Orange Floribunda rose cultivar

Rosa 'Brass Band' (aka JACcofl) is an orange blend Floribunda cultivar, bred by American hybridizer, Jack E. Christensen in 1993. It was introduced in the United States by Jackson & Perkins Co. in 1994. The cultivar was named an All-America Rose Selections (AARS) in 1995.

==Description==
'Brass Band' is a medium-sized, bushy Floribunda rose, 3 to 4 ft in height, with a 3 to 4 ft spread. It has a cupped, ruffled bloom form. Bloom size is 2 to 3 in. The rose has a mild fragrance. Bloom color is orange with paler orange edges. The backs of petals are yellow, and any yellow in the flower fades over time, so that the orange coloring is more accentuated as the flower matures. Bloom color is brightest in cool weather. The flowers are carried in large clusters of 5–9 blooms. Leaves are dark green and semi-glossy. 'Brass Band' blooms in flushes throughout the growing season.

==History==
===Jack E. Christensen===
Jack E. Christensen (1949–2021) was an award-winning American rose breeder, garden writer and biology teacher from Southern California. Christensen was born in Glendale, California in 1949. He showed an early interest in nature and gardening when he was very young. In high school, Christensen won a scholarship to University of California, Los Angeles. He initially planned to become a doctor, but later changed his mind and transferred to Cal Poly Pomona to study Botany.
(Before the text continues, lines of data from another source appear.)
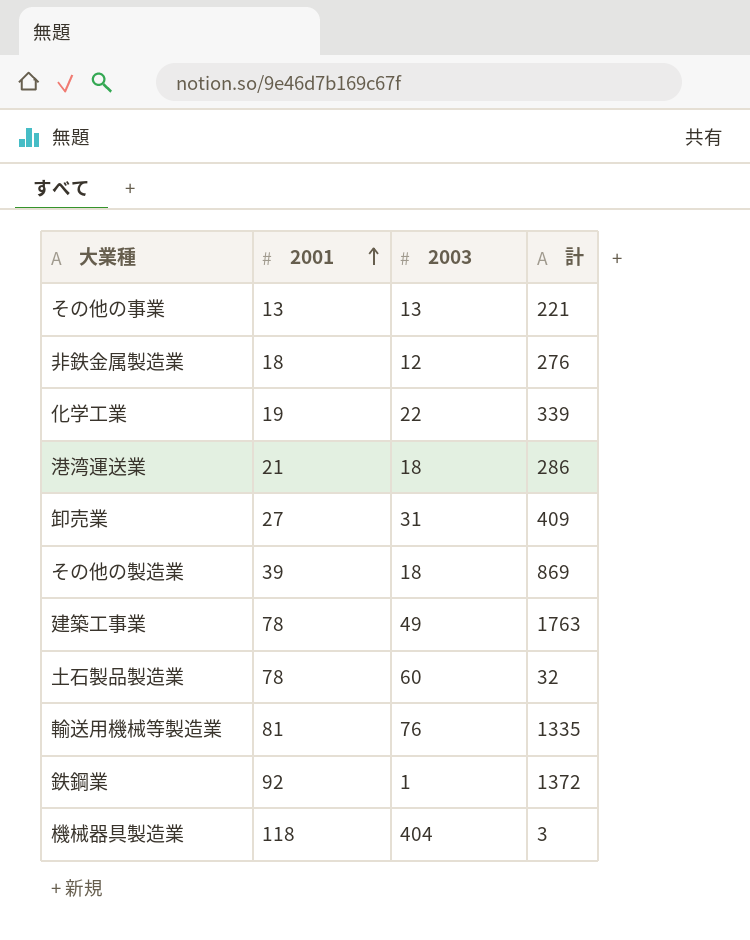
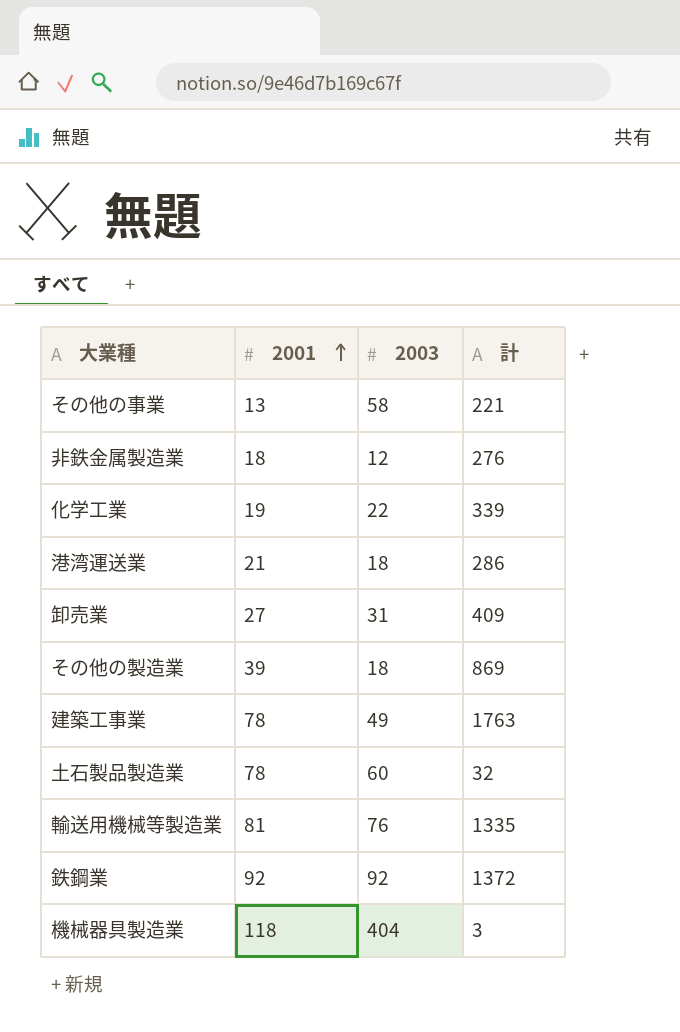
その他の事業 | 2003: 13 -> 58
鉄鋼業 | 2003: 1 -> 92

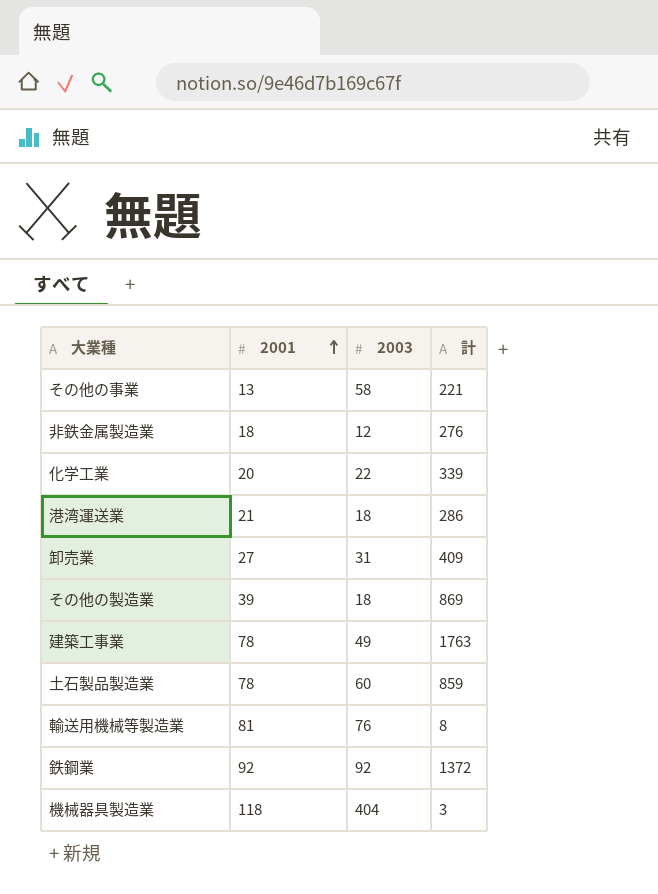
化学工業 | 2001: 19 -> 20
土石製品製造業 | 計: 32 -> 859
輸送用機械等製造業 | 計: 1335 -> 8

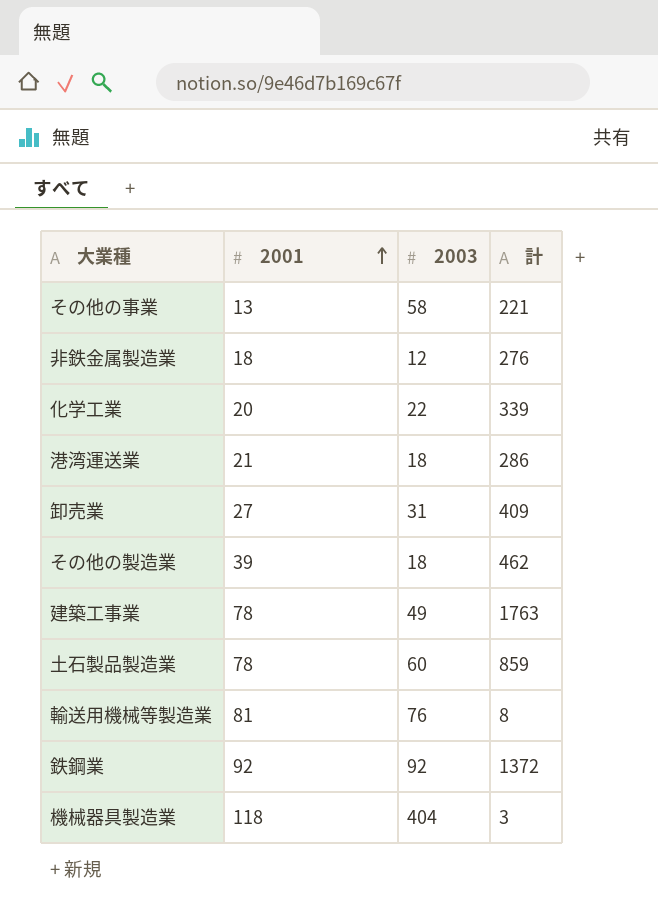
その他の製造業 | 計: 869 -> 462

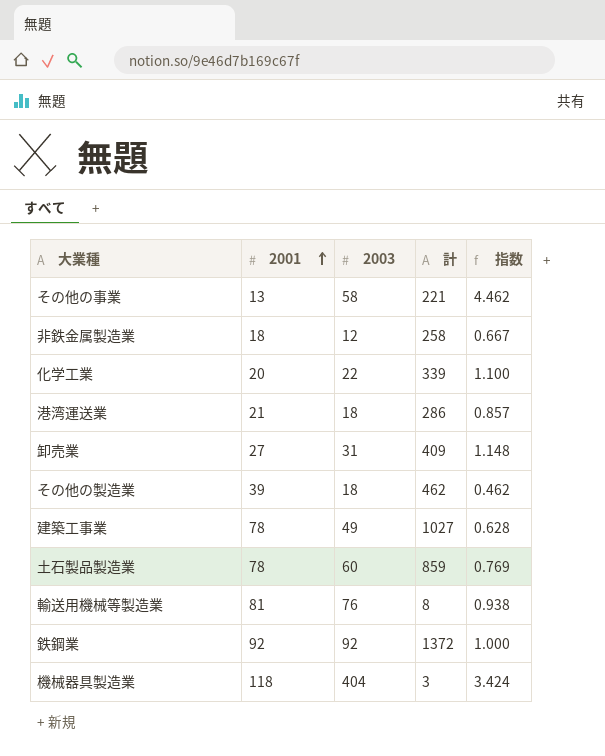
column 指数 | formula: none -> [2003] / [2001]
非鉄金属製造業 | 計: 276 -> 258
建築工事業 | 計: 1763 -> 1027

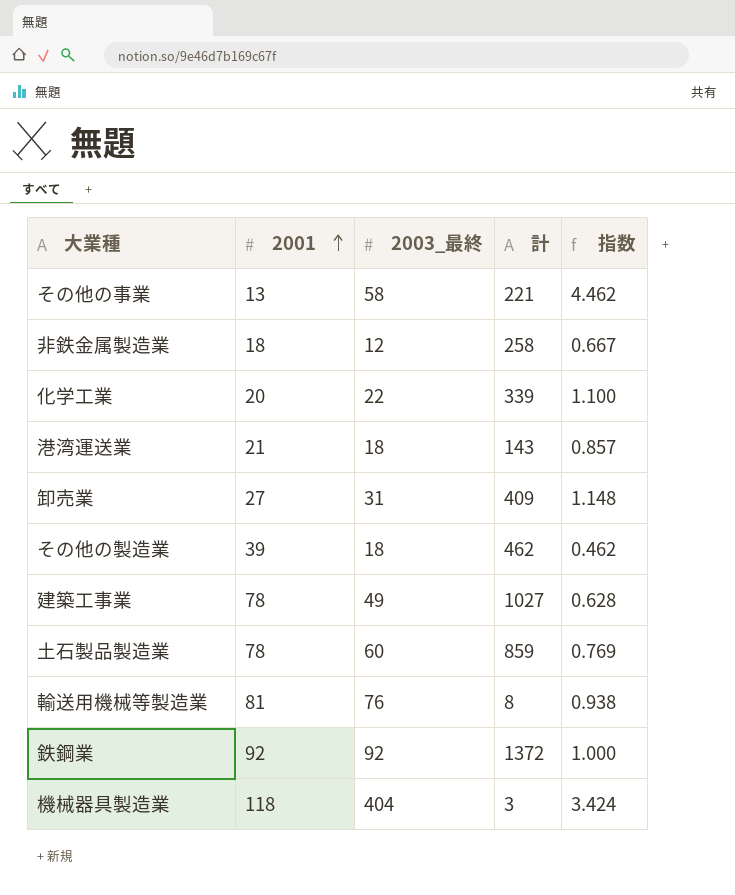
column name: 2003 -> 2003_最終
港湾運送業 | 計: 286 -> 143

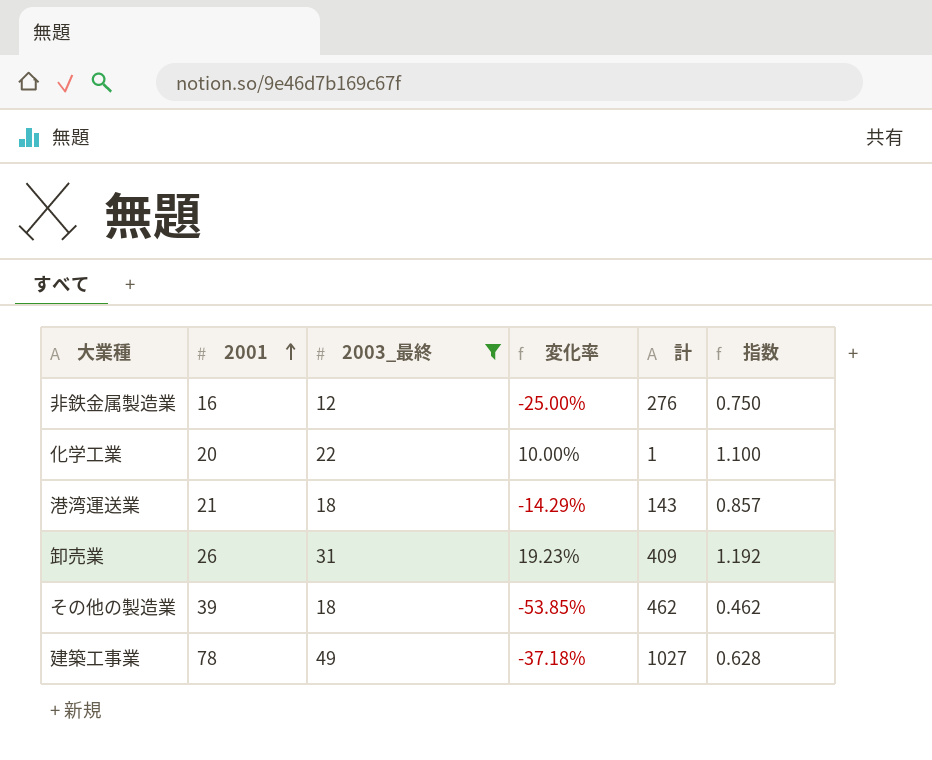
filter: none -> 2003_最終 <= 49
column 変化率 | formula: none -> ([2003_最終] - [2001]) / [2001]
非鉄金属製造業 | 2001: 18 -> 16
非鉄金属製造業 | 計: 258 -> 276
非鉄金属製造業 | 指数: 0.667 -> 0.750
化学工業 | 計: 339 -> 1
卸売業 | 2001: 27 -> 26
卸売業 | 指数: 1.148 -> 1.192

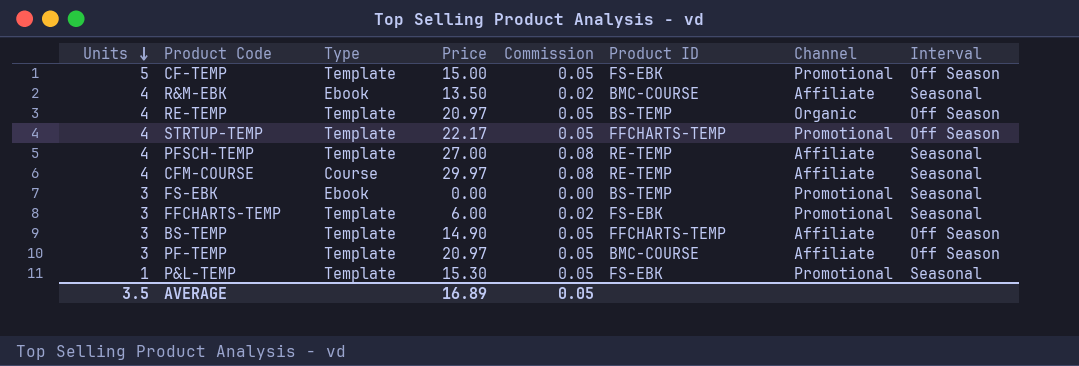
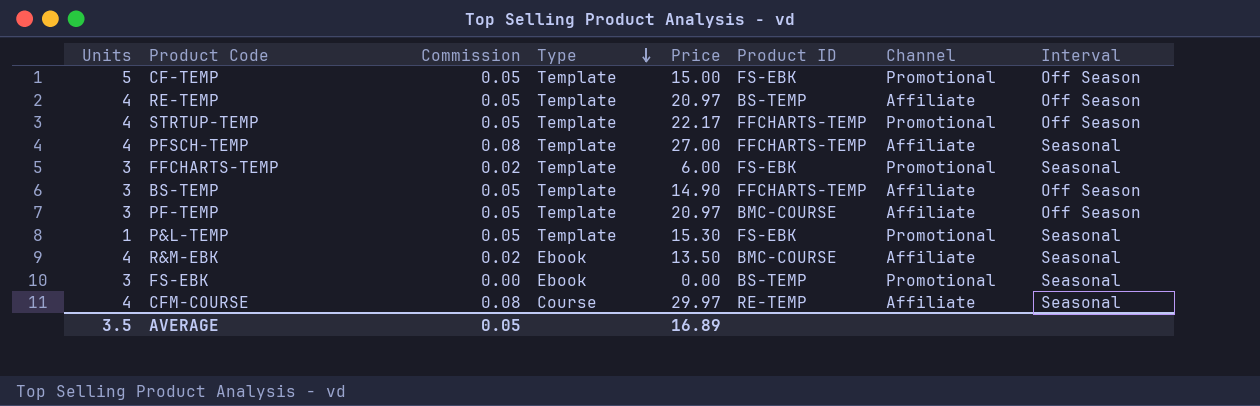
row order: Units descending -> Type descending
column Commission | position: 5 -> 3
RE-TEMP | Channel: Organic -> Affiliate
PFSCH-TEMP | Product ID: RE-TEMP -> FFCHARTS-TEMP

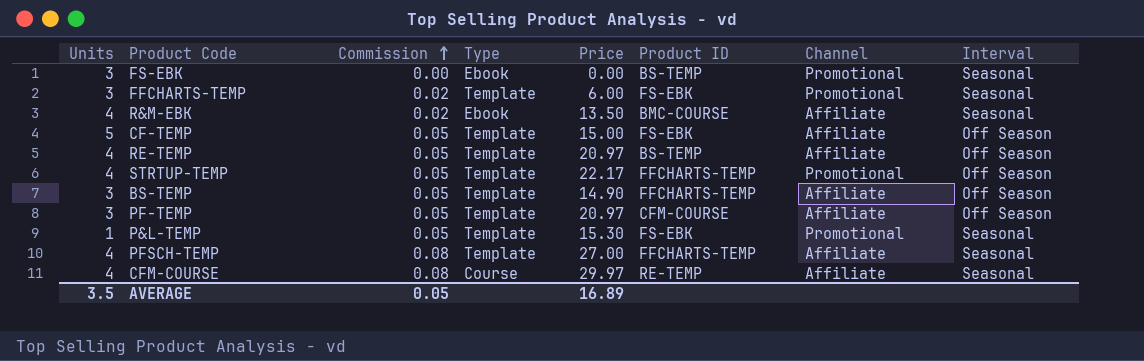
row order: Type descending -> Commission ascending
CF-TEMP | Channel: Promotional -> Affiliate
PF-TEMP | Product ID: BMC-COURSE -> CFM-COURSE

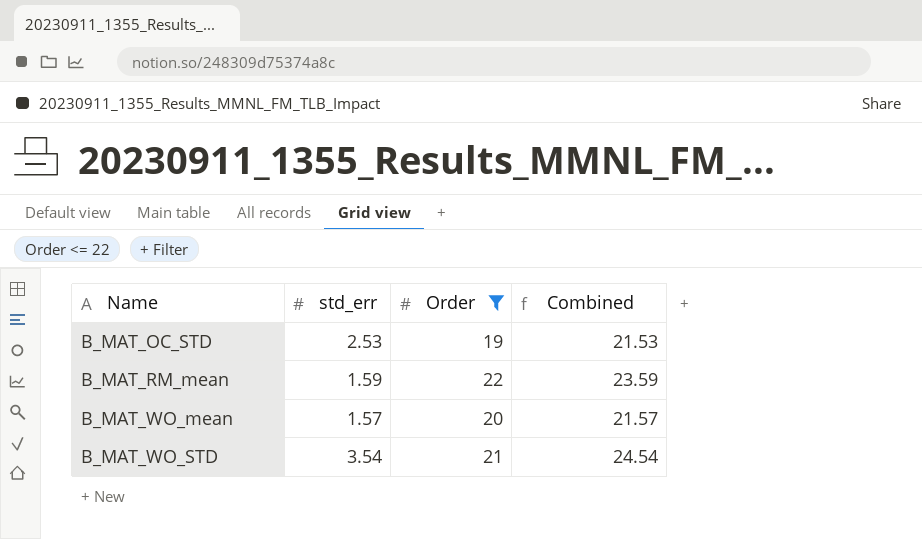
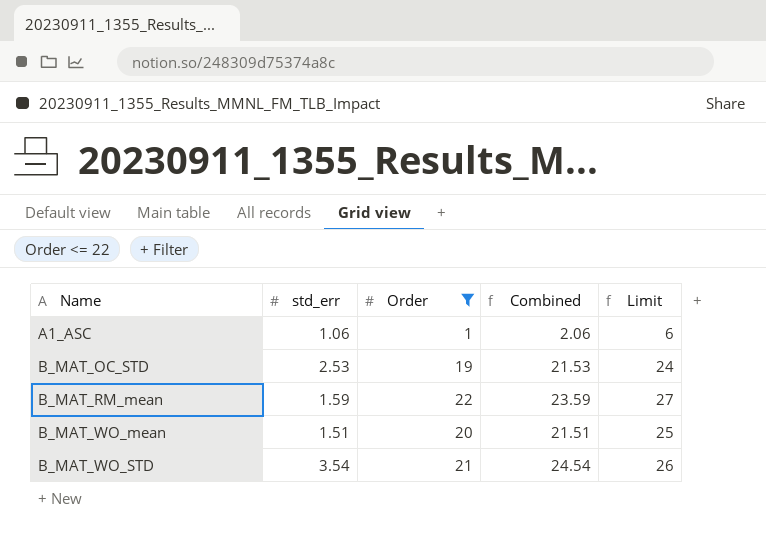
column Limit | formula: none -> [Order] + 5
row A1_ASC: none -> 1.06 | 1 | 2.06 | 6
B_MAT_WO_mean | std_err: 1.57 -> 1.51
B_MAT_WO_mean | Combined: 21.57 -> 21.51

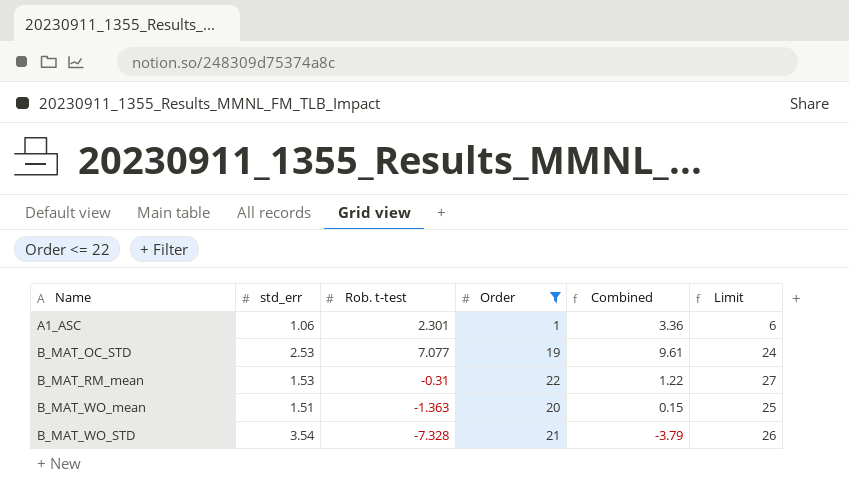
column Rob. t-test | position: none -> 3
column Combined | formula: [std_err] + [Order] -> [std_err] + [Rob. t-test]
B_MAT_RM_mean | std_err: 1.59 -> 1.53

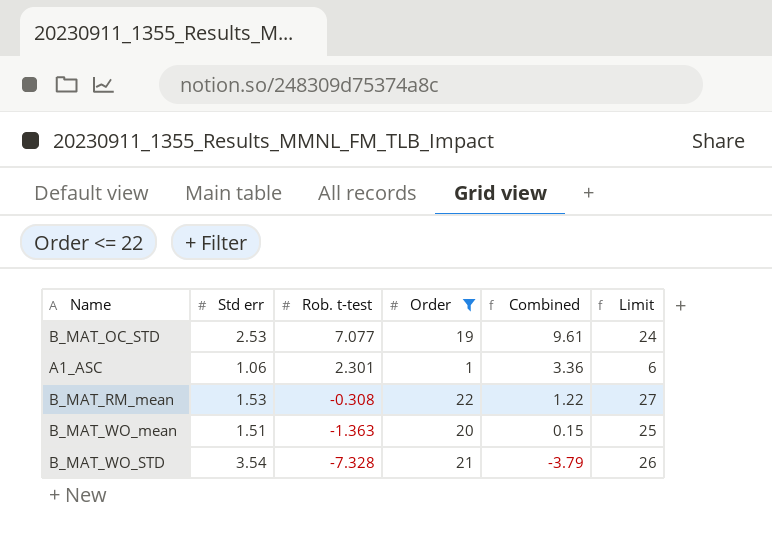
row order: Name ascending -> Rob. t-test descending
column name: std_err -> Std err
B_MAT_RM_mean | Rob. t-test: -0.31 -> -0.308

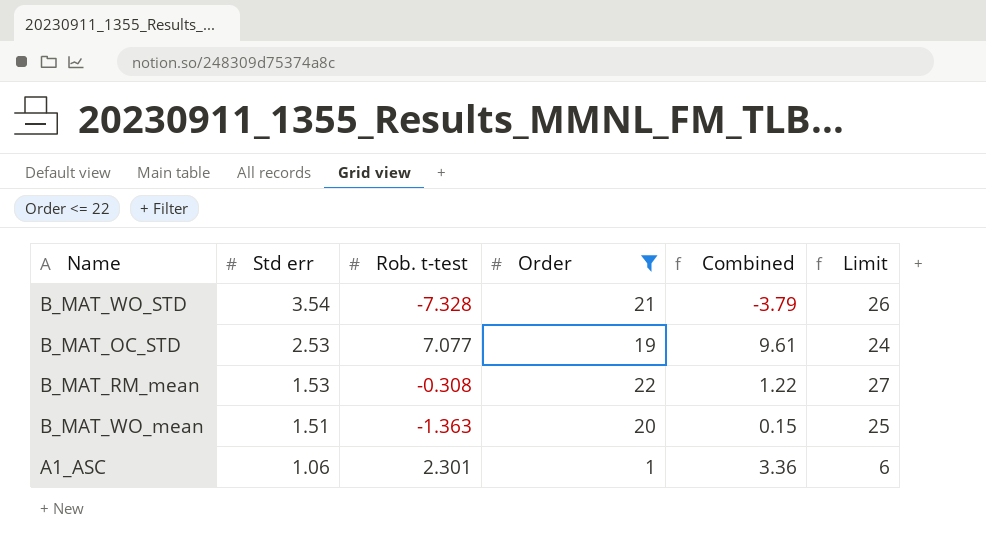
row order: Rob. t-test descending -> Std err descending

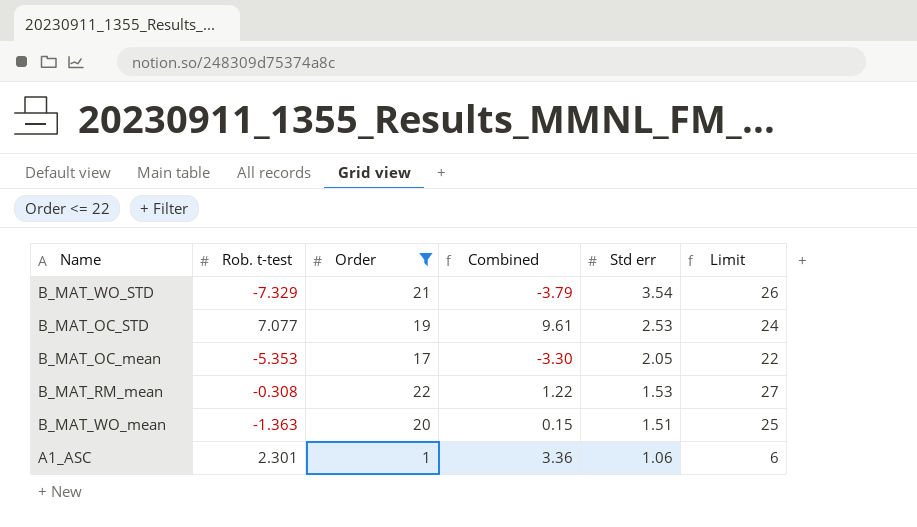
column Std err | position: 2 -> 5
B_MAT_WO_STD | Rob. t-test: -7.328 -> -7.329
row B_MAT_OC_mean: none -> -5.353 | 17 | -3.30 | 2.05 | 22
Christensen spent most of his horticultural career at Armstrong Nurseries in Southern California. He progressed through the company until he became a hybridizer of roses and fruit trees, and vice-president of research. During his career, he developed over 80 new rose cultivars, including 'Henry Fonda', 'Peppermint Twist', 'White Lightnin'' and 'Gold Medal''. Christensen was the youngest hybridizer to win an All-America Rose Selections (AARS) in 1986, with his hybrid tea, 'Voodoo'.

==='Brass Band'===
'Brass Band' was developed by Jack Christensen in 1993 from a cross between the Floribunda cultivar, 'Gold Badge', and the results of a cross between an unnamed seedling and the miniature rose, 'Holy Toledo'. The cultivar was named an All-America Rose Selections (AARS) in 1995.